The 3 statement model is the most basic setup for financial modeling. As the name implies, in this model the three statements (income statement, balance sheet, and cash flow) are all dynamically linked with formulas. in Excel.  The objective is to set it up so all the accounts are connected, and a set of assumptions can drive changes in the entire model.  It’s important to know how to link the 3 financial statements, which requires a solid foundation of accounting, finance and Excel skills.

Learn the foundations in our online financial modeling courses.


#2 Discounted Cash Flow (DCF) Model

The DCF model builds on the 3 statement model to value a company based on the Net Present Value (NPV) of the business’ future cash flow. The DCF model takes the cash flows from the 3 statement model, makes some adjustments where necessary, and then uses the XNPV function in Excel to discount them back to today at the company’s Weighted Average Cost of Capital (WACC).

These types of financial models are used in equity research and other areas of the capital markets.


#3 Merger Model (M&A)

The M&A model is a more advanced model used to evaluate the pro forma accretion/dilution of a merger or acquisition.  It’s common to use a single tab model for each company, where the consolidation where Company A + Company B = Merged Co.  The level of complexity can vary widely and is most commonly used in investment banking and/or corporate development.

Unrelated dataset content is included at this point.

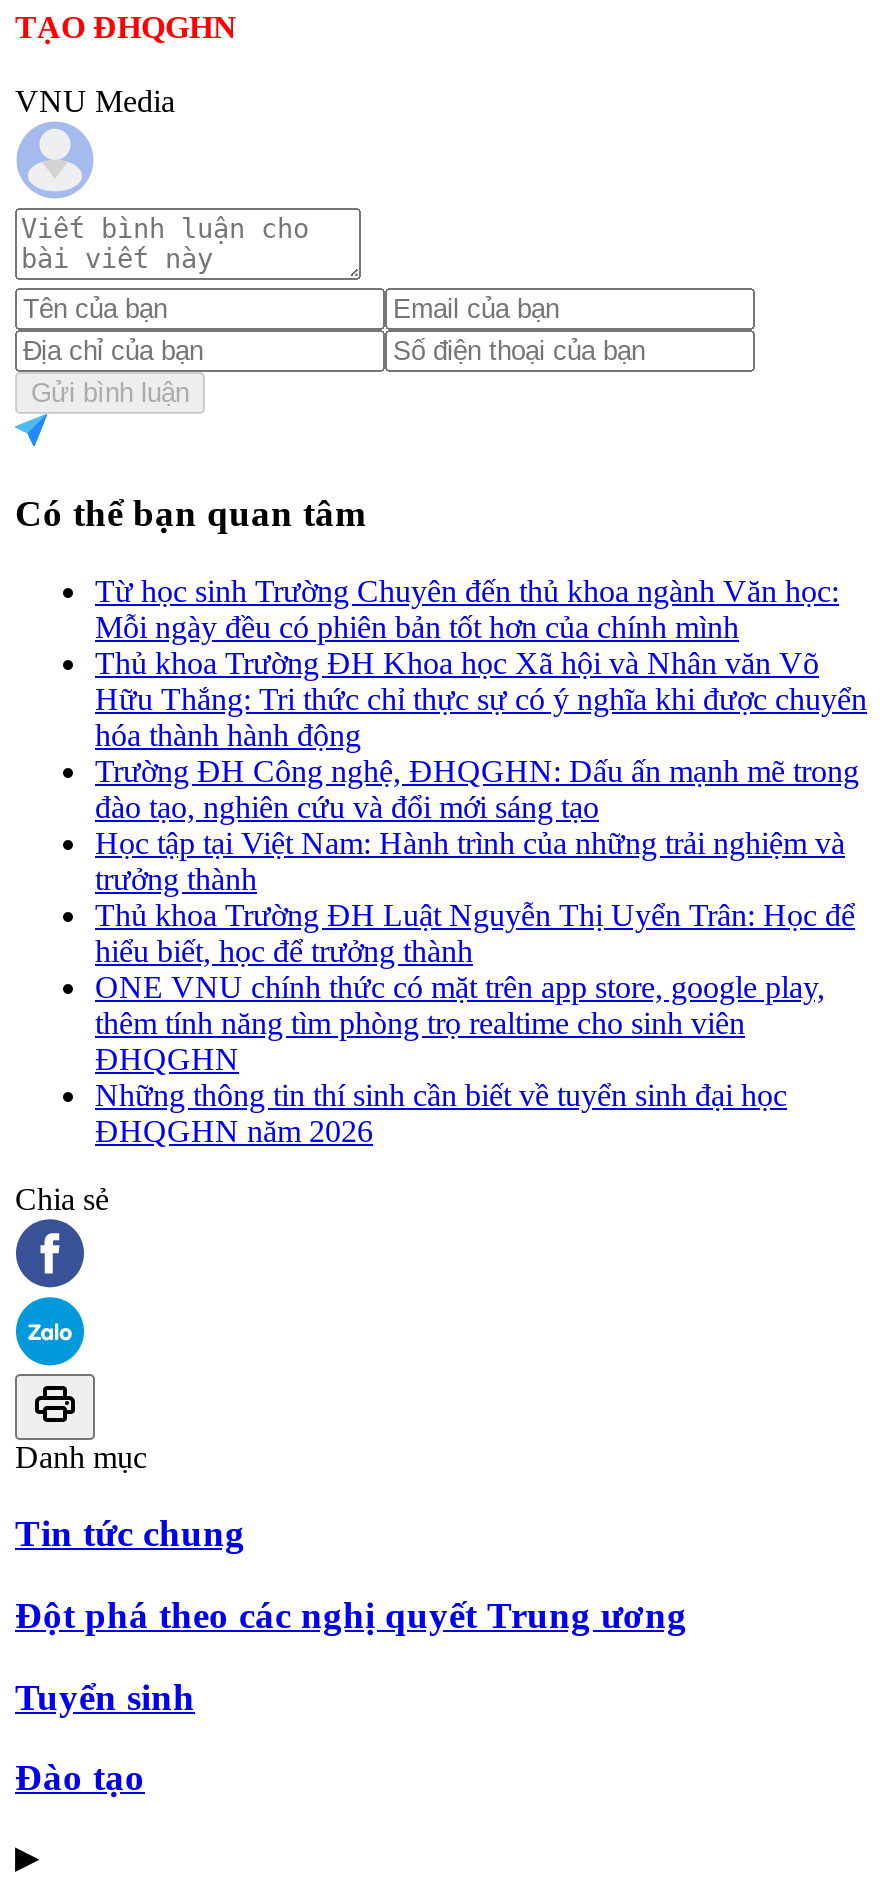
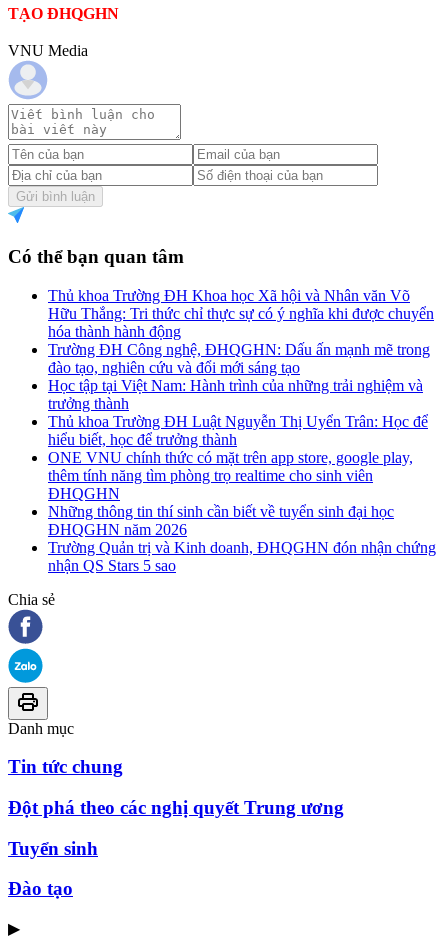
- Từ học sinh Trường Chuyên đến thủ khoa ngành Văn học:
- Mỗi ngày đều có phiên bản tốt hơn của chính mình

moved up: Thủ khoa Trường ĐH Khoa học Xã hội và Nhân văn Võ | Hữu Thắng: Tri thức chỉ thực sự có ý nghĩa khi được chuyển | hóa thành hành động | ... | Những thông tin thí sinh cần biết về tuyển sinh đại học | ĐHQGHN năm 2026

+ Trường Quản trị và Kinh doanh, ĐHQGHN đón nhận chứng
+ nhận QS Stars 5 sao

#4 Initial Public Offering (IPO) Model

Investment bankers and corporate development professionals will also build IPO models in Excel to value their business in advance of going public. These models involve looking at comparable company analysis in conjunction with an assumption about how much investors would be willing to pay for the company in question.  The valuation in an IPO model includes “an IPO discount” to ensure the stock trades well in the secondary market.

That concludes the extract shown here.